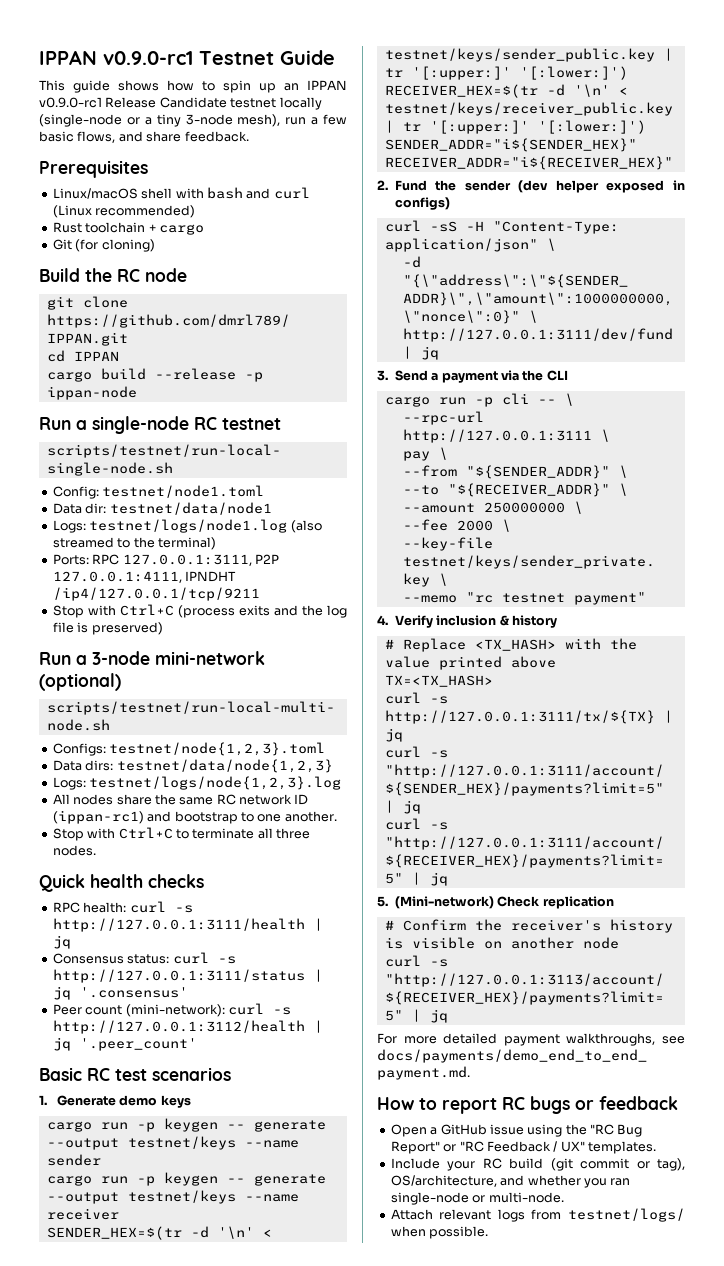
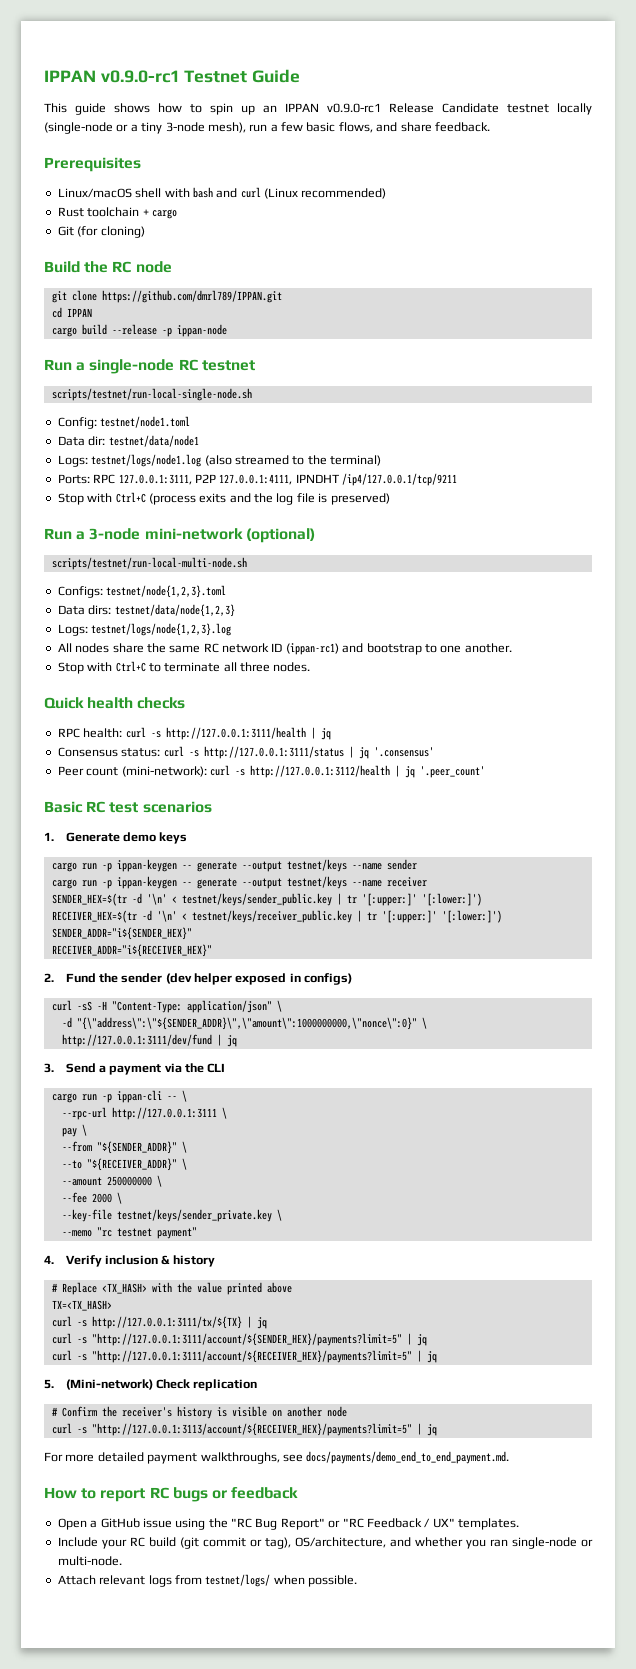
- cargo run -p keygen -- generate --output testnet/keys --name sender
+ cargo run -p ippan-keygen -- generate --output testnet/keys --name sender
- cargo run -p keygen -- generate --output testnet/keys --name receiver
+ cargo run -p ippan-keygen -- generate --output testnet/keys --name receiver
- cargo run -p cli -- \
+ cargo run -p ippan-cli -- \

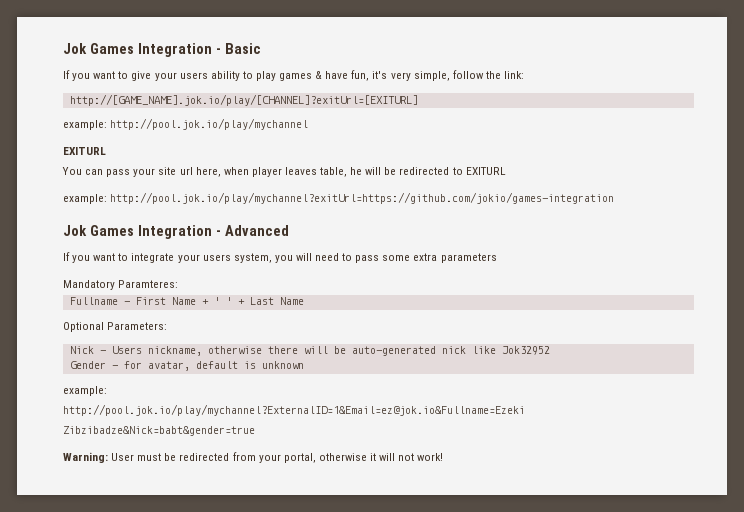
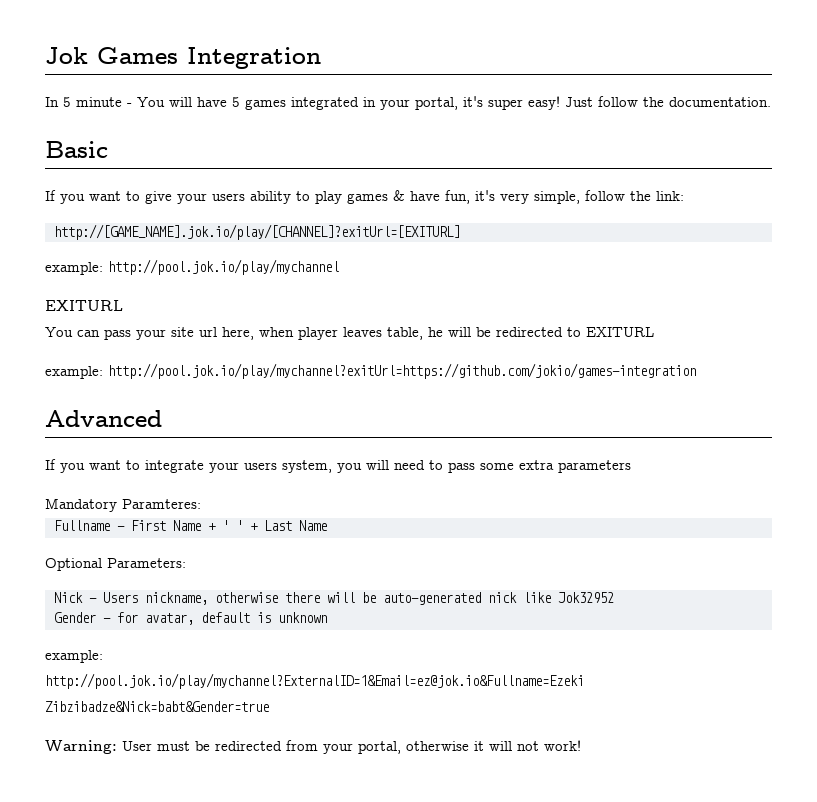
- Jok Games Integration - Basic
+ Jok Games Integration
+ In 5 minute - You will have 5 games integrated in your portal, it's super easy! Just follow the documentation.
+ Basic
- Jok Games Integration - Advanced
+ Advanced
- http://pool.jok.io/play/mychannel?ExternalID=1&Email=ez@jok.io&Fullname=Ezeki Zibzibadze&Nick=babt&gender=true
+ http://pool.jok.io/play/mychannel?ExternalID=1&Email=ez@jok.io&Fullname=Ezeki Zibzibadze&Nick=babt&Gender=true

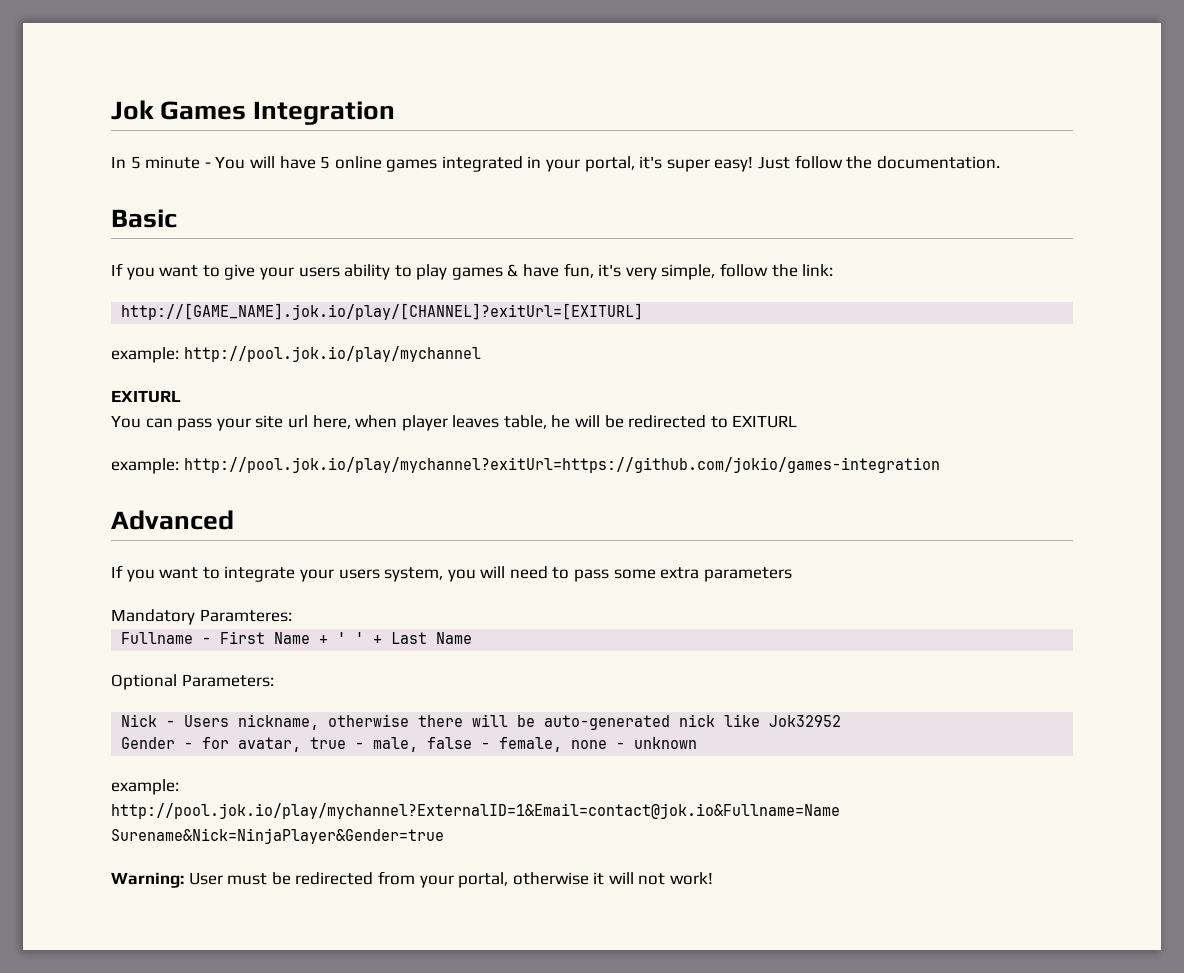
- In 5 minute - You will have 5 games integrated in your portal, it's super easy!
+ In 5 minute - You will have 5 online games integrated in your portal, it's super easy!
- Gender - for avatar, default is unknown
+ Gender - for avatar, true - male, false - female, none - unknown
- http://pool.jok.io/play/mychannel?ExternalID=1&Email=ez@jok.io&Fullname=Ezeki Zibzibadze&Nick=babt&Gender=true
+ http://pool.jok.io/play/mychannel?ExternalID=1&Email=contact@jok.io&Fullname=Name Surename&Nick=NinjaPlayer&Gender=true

ACTIVITY: Your task is to list each line of the records with the word "Fullname".

ANSWER TO THIS TASK:
- http://pool.jok.io/play/mychannel?ExternalID=1&Email=ez@jok.io&Fullname=Ezeki Zibzibadze&Nick=babt&gender=true
+ http://pool.jok.io/play/mychannel?ExternalID=1&Email=ez@jok.io&Fullname=Ezeki Zibzibadze&Nick=babt&Gender=true
- http://pool.jok.io/play/mychannel?ExternalID=1&Email=ez@jok.io&Fullname=Ezeki Zibzibadze&Nick=babt&Gender=true
+ http://pool.jok.io/play/mychannel?ExternalID=1&Email=contact@jok.io&Fullname=Name Surename&Nick=NinjaPlayer&Gender=true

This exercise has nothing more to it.